‘extrinsic’


POSTCARD#278: Chiang Mai: I’m in this 3rd floor apartment, lying on the sofa and the balcony door is open. The sound of a plane coming in to land (this building is near the airport and on the flight path), I’ll resist the impulse this time to try to take a photo of it – lean over a low balcony rail… scary. So I lay down flat on the sofa, ready for the immense noise, and the aircraft flies over. The sound is absolutely devastating. The glass of windows, masonry walls, ceiling and floor vibrate at a deafening frequency… and just at that moment I see the upside-down reflection of the plane in the highly polished floor tiles. It’s there for an instant, flying away across the floor, out to the balcony, and leaves my vision at the same time as the huge sound ends.

An upside down passenger jet flying across my room; such an extraordinary event, I think I need to write that down – where’s my pen? Something to write on? Look in my wallet, and a piece of paper falls out. It’s an old, creased, folded, coffee-shop receipt and on the back of it is written the word ‘extrinsic’. Hmm? I made a note of that word for a reason and I can’t remember what it was. Now here it is again: extrinsic: adjective: not essential or inherent; not a basic part or quality; extraneous’ (extrinsic at Dictionary.com).

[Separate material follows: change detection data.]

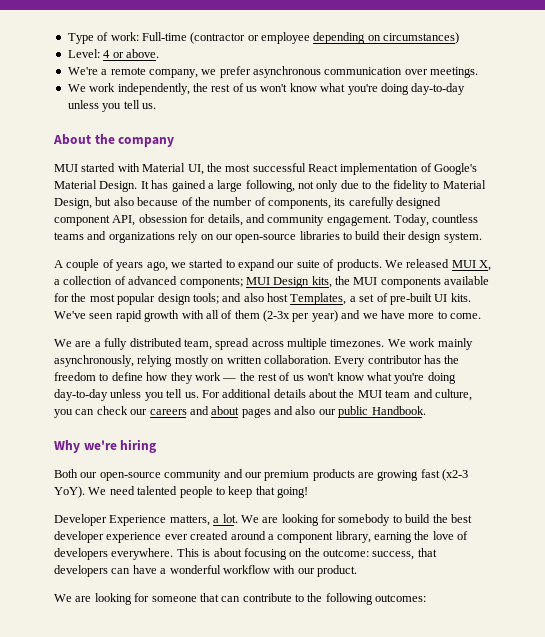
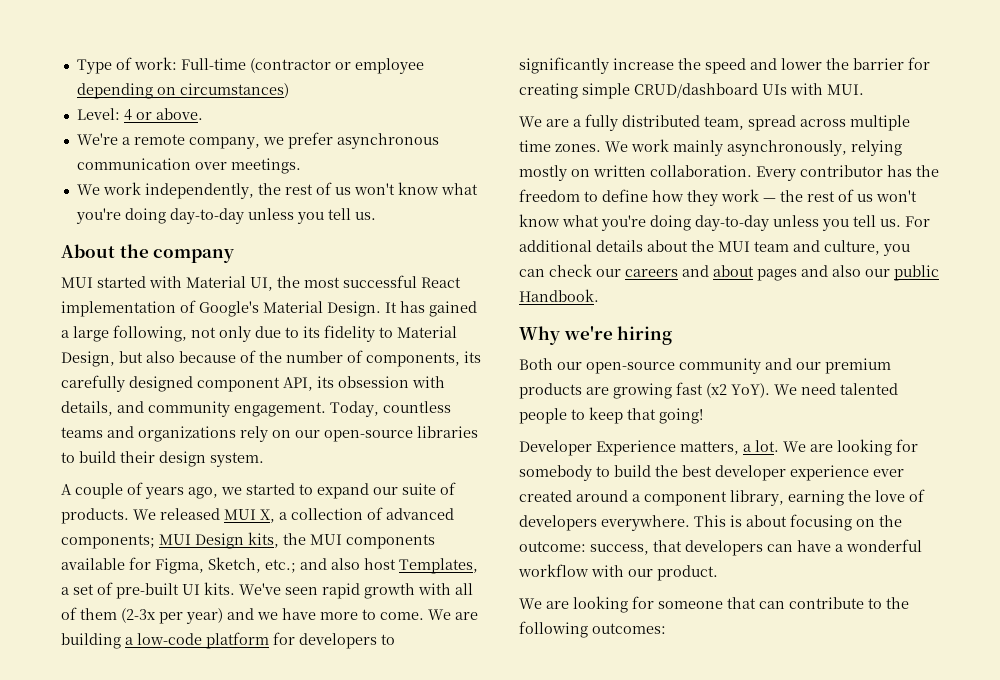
[374,180,390,189] the -> [303,326,320,338] its
[138,214,206,223] obsession for -> [317,376,445,388] its obsession with
[71,293,219,305] the most popular design tools; -> [155,557,296,574] Figma, Sketch, etc.;
(481, 316) none -> [428,609,478,620] [61,632,395,649] [519,57,930,74] [519,83,864,99] We are building a low-code platform for developers to significantly increase the speed and lower the barrier for creating simple CRUD/dashboard UIs with MUI.
[330,339,385,347] timezones. -> [519,140,601,152] time zones.
[442,469,469,481] (x2-3 -> [706,383,727,398] (x2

There’s no context, it doesn’t seem to belong anywhere – an existential anomaly. It’s here, yet it’s not here; the integral substance of something that doesn’t exist. Something external that would perhaps answer the question: What is its ‘whatness’? How is its ‘howness’? Somewhere in the realm of seemingly incidental meanings that arise of their own accord as if they’d been consciously created, contained in words, and language itself is the metaphor – I could think of it as the unstated ‘I-am-ness’ of things, the grounded, certainty of being.

I’m feeling more at ease since the passing of the big headache and, without the meds, ordinary life is creeping back. I’m much more in contact with the mind/body quality of ‘I-am-ness’ than I used to be. Not necessarily the identity, this is me (((self))), I can choose to be separate from thinking it’s like this … the sense of there being a thought process that ‘somebody’ is separate from. The extrinsic sense of ‘I-am-ness’ is an aspect of conscious experience. It comes and goes, changes, disappears and returns.

The word ‘extrinsic’ appears to be outside of the moment I’m in, and as soon as I think that, everything shifts to include it. It’s as if ‘extrinsic’ is a location in the ‘world’, the object is seen from the outside looking in. And ‘intrinsic’ is another location; the subjective sense of the object in the ‘all-aroundness’ and the ‘all-it-isness’ totality of the ‘world’.

All this is interesting, maybe because I’m now outside the aircraft and usually I’m inside the aircraft, going between India and Thailand… but what’s this? The sound of another passenger jet approaching. Drop everything and lie back on the sofa to get the full impact of the sound. Incredible! Upside down plane reflection flies across the floor.

“All life is a single event: one moment flowing into the next, naturally. Nothing causing everything. Everything causing everything.” [Wu Hsin]


this is a re-blogged and re-written earlier post named ‘no-thingness’

11 thoughts on “‘extrinsic’

  1. You sound much better! How wonderful intrinsically and extrinsically. How does one deal with constant illness and self? Hard not to feel part of the body when it is giving one trouble. Great quote, too.

    • Both outside and in, sometimes you know that if you’re able to see the bigger picture then the vantage point must in an even bigger picture – the self expands to fit, and dissolves…

  2. I’m always interested in new words and I’ve never heard of extrinsic. I may add it to my word-posts on my author blog next time! Thanks Tiramit 🙂

      • I recognize this. It’s a state of being aware of awareness – and you get there by following a sound for example, until it’s no longer there. There’s also consciousness of a non-object. Seeking non-objects is seeking the motionless space in which the answer is, before the question is asked.